The answer should consist of each line from the data below that includes "background".

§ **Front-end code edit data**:
★ ★ ★

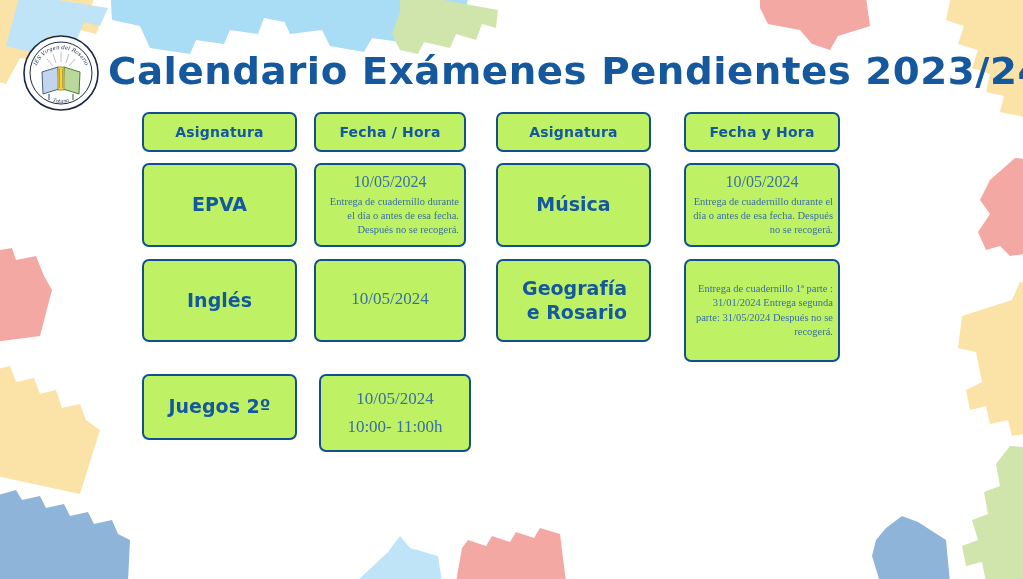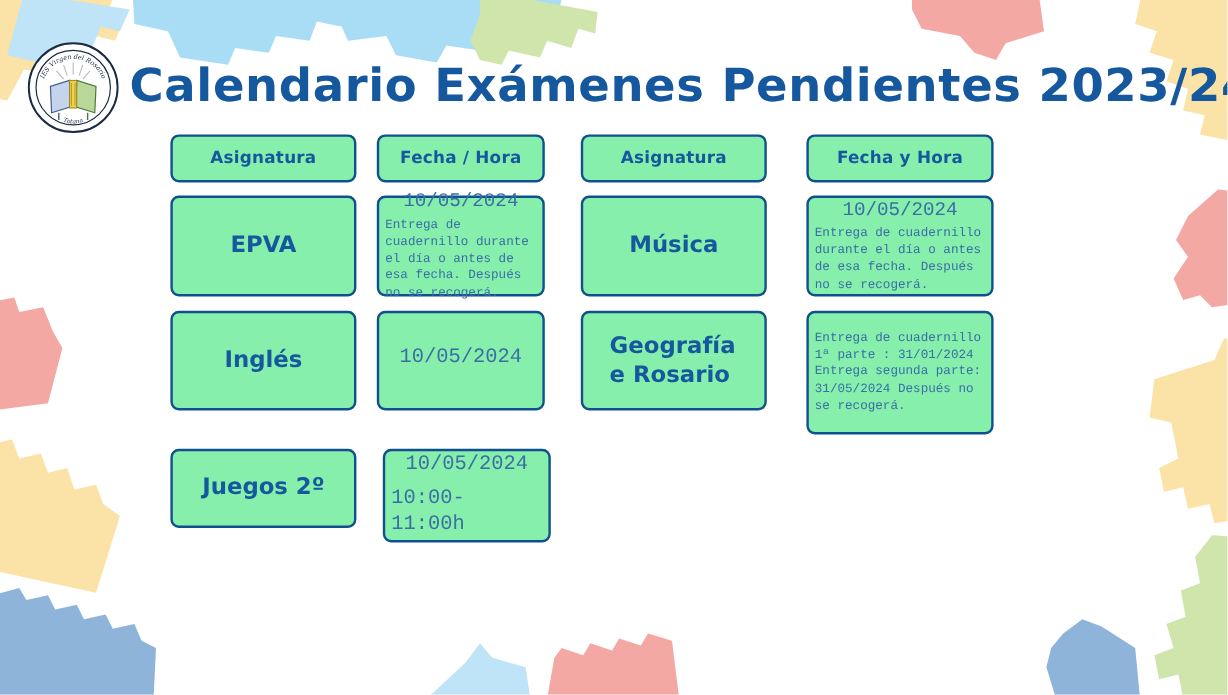--- a/index.html
+++ b/index.html
@@ -70,12 +70,12 @@
     box-sizing: border-box;
     border: 2px solid #11508f;
     border-radius: 7px;
-    background: #86efac;
+    background: #bef264;
     display: flex;
     flex-direction: column;
     align-items: center;
     justify-content: center;
-    text-align: left;
+    text-align: right;
   }
   .head-cell {
     height: 40px;

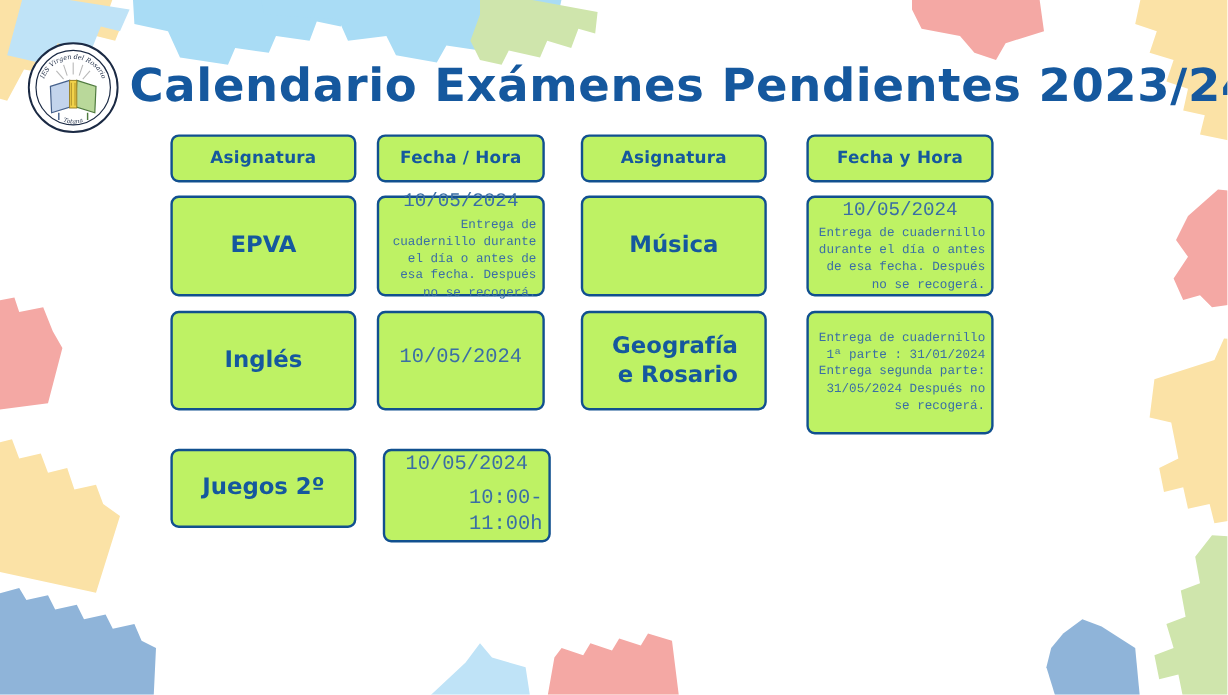--- a/index.html
+++ b/index.html
@@ -118,7 +118,7 @@
   .spacer { flex: 0 0 auto; }
   
   .c1 { width: 155px; }
-  .c2 { width: 140px; }
+  .c2 { width: 152px; }
   .c3 { width: 155px; }
   .c4 { width: 156px; margin-left: 15px; }
   .gap-a { width: 17px; }

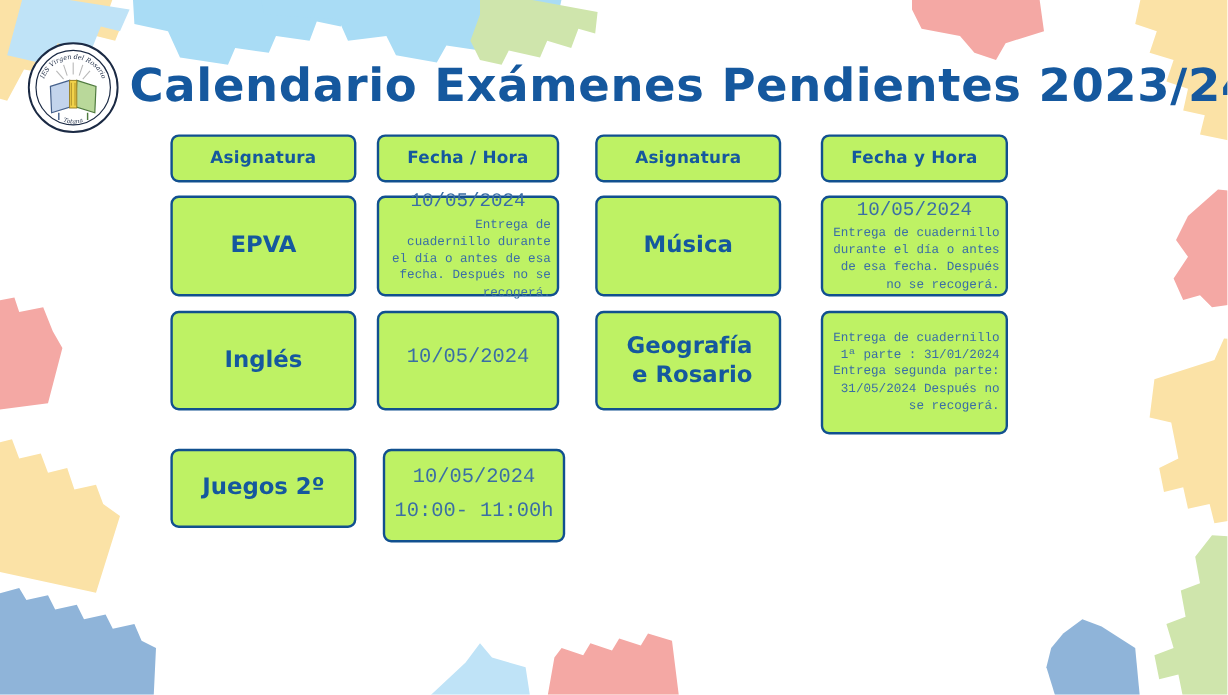--- a/index.html
+++ b/index.html
@@ -94,7 +94,7 @@
     padding: 4px 22px;
   }
   .date-cell {
-    font-family: Liberation Mono, monospace;
+    font-family: Liberation Serif, serif;
     color: #3a6ea5;
     padding: 6px 5px;
     line-height: 1.3;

★ ★ ★

§ **Answer below**:
-    background: #86efac;
+    background: #bef264;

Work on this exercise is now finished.